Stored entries
================

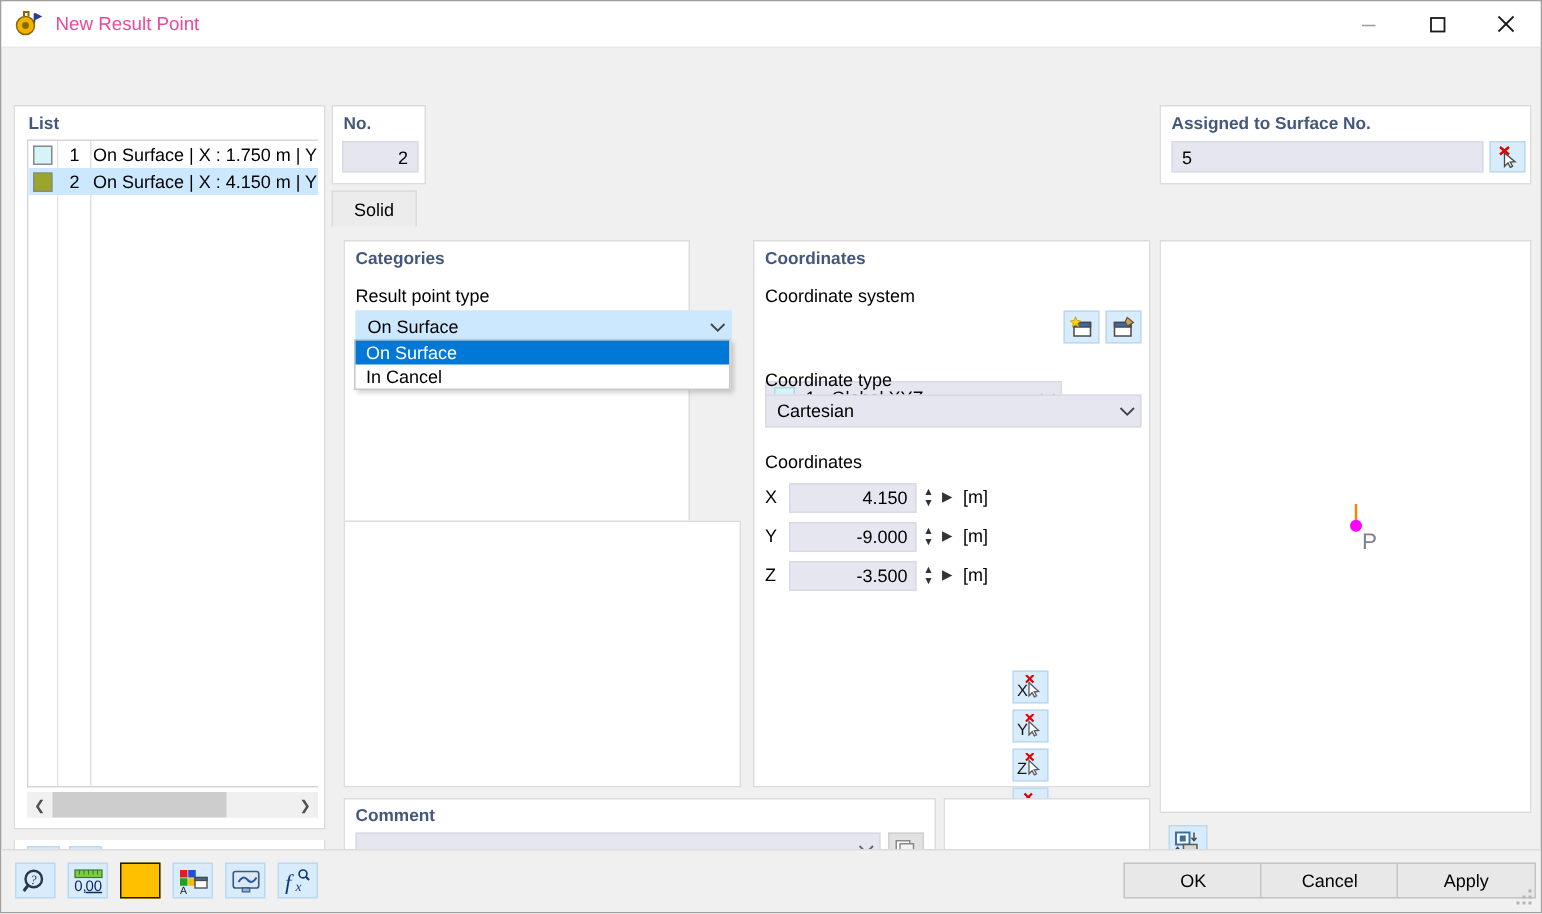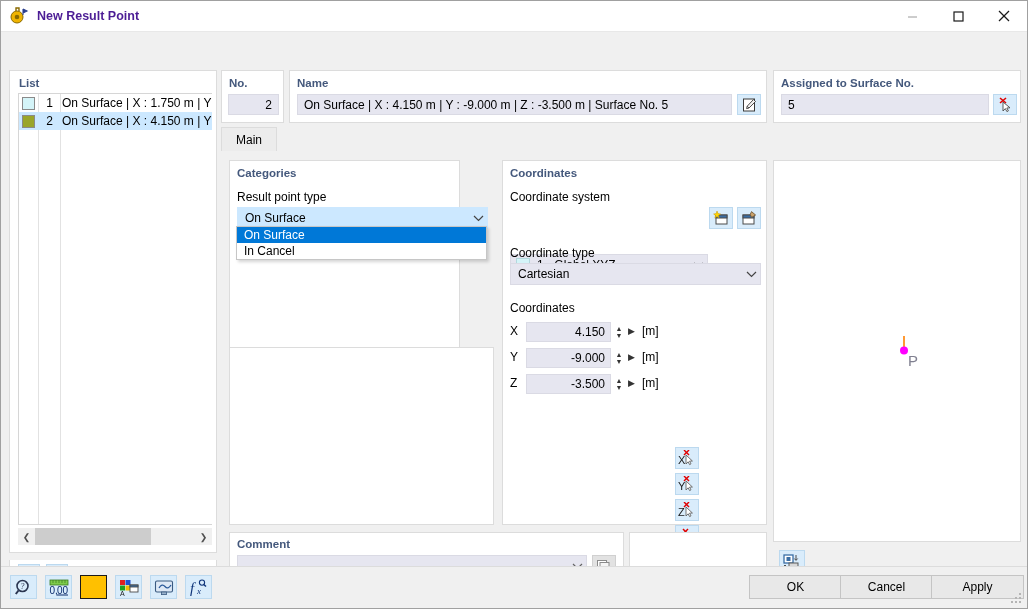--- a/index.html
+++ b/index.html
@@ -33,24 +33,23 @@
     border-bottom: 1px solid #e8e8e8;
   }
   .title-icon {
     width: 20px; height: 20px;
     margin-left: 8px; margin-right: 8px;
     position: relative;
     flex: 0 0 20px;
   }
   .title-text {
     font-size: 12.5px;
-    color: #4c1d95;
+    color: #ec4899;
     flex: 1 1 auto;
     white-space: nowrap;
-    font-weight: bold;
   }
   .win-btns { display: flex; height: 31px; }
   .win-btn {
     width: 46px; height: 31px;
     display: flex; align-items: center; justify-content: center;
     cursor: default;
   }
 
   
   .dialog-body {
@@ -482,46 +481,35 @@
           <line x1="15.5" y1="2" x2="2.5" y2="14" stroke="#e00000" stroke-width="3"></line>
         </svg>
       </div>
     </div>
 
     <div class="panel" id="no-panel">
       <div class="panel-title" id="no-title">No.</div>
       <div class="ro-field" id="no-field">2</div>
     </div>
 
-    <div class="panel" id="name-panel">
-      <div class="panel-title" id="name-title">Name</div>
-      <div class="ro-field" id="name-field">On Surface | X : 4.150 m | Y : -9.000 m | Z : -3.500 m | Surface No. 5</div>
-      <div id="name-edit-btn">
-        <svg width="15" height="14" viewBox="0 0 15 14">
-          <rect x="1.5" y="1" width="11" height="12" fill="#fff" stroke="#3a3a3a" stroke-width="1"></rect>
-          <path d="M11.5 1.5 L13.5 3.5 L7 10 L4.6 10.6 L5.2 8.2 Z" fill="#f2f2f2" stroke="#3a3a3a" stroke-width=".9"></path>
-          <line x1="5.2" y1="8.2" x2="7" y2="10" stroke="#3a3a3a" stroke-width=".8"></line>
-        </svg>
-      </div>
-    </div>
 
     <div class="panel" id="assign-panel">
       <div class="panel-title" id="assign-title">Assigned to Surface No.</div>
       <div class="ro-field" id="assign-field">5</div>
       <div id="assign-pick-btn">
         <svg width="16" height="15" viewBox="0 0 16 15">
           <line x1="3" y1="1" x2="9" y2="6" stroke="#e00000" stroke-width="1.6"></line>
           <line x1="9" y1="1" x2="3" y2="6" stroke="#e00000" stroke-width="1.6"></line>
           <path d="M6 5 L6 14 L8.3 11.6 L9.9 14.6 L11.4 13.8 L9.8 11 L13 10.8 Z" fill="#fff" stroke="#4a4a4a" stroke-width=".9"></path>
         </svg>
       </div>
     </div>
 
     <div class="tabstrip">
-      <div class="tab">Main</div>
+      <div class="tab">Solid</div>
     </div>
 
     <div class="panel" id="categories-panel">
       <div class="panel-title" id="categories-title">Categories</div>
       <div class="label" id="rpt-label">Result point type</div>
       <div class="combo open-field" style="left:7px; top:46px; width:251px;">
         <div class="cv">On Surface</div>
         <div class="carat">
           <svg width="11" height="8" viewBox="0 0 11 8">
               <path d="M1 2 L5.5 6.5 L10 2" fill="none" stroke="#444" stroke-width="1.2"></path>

================

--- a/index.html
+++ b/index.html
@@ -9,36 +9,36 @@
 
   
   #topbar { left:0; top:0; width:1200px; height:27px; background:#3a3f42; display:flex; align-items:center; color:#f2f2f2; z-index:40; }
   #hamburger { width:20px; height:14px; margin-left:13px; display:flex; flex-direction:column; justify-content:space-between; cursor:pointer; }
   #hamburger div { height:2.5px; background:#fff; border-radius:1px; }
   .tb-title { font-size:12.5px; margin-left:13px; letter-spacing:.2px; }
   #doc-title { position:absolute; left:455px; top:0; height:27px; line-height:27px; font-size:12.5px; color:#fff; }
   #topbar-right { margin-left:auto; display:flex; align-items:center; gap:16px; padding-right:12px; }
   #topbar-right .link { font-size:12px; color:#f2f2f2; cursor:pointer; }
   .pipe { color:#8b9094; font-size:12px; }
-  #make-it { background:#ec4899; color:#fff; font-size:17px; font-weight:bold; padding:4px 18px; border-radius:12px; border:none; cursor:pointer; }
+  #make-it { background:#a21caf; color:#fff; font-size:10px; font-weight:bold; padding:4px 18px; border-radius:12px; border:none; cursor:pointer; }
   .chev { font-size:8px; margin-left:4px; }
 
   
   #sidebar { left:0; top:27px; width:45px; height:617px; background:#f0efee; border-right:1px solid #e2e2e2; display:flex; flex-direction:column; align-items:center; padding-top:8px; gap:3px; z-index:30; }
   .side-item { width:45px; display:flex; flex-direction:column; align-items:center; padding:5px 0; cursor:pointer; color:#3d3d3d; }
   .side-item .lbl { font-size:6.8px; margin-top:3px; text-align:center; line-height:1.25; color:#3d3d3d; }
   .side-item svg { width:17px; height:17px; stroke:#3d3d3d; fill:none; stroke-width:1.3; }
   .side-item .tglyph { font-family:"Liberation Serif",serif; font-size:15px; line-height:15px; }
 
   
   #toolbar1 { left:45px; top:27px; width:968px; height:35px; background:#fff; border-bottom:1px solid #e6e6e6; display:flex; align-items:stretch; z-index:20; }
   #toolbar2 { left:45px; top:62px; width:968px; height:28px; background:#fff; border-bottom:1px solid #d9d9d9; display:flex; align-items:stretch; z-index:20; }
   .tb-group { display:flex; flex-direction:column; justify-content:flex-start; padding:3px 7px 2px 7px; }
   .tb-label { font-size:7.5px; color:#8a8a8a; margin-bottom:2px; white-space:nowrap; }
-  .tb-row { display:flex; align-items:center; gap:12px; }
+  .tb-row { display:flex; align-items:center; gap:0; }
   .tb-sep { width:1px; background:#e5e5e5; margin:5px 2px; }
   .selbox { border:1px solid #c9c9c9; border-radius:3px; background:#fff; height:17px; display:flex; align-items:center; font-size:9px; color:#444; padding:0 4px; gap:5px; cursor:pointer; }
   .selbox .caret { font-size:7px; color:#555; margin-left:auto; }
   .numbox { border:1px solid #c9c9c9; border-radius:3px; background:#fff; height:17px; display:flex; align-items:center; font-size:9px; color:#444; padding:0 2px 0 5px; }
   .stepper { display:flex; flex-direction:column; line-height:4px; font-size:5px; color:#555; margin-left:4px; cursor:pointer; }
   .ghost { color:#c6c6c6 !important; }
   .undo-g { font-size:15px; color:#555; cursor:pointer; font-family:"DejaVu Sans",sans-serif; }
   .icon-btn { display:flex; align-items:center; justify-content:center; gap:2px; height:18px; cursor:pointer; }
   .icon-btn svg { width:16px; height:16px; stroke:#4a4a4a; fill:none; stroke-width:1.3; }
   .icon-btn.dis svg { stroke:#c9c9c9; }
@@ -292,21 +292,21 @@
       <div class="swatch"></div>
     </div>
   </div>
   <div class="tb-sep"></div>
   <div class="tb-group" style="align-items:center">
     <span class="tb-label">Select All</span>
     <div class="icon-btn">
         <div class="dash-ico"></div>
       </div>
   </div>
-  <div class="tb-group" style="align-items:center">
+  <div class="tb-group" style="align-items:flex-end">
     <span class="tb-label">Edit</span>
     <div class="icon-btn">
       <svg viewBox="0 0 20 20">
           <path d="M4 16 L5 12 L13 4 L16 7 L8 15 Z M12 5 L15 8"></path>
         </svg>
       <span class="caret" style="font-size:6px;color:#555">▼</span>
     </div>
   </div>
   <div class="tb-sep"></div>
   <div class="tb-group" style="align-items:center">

================

__Exercise__: Copy out every line in the records where the word "space" is found.

__Written response__:
     white-space: nowrap;
   #hamburger { width:20px; height:14px; margin-left:13px; display:flex; flex-direction:column; justify-content:space-between; cursor:pointer; }
   .tb-label { font-size:7.5px; color:#8a8a8a; margin-bottom:2px; white-space:nowrap; }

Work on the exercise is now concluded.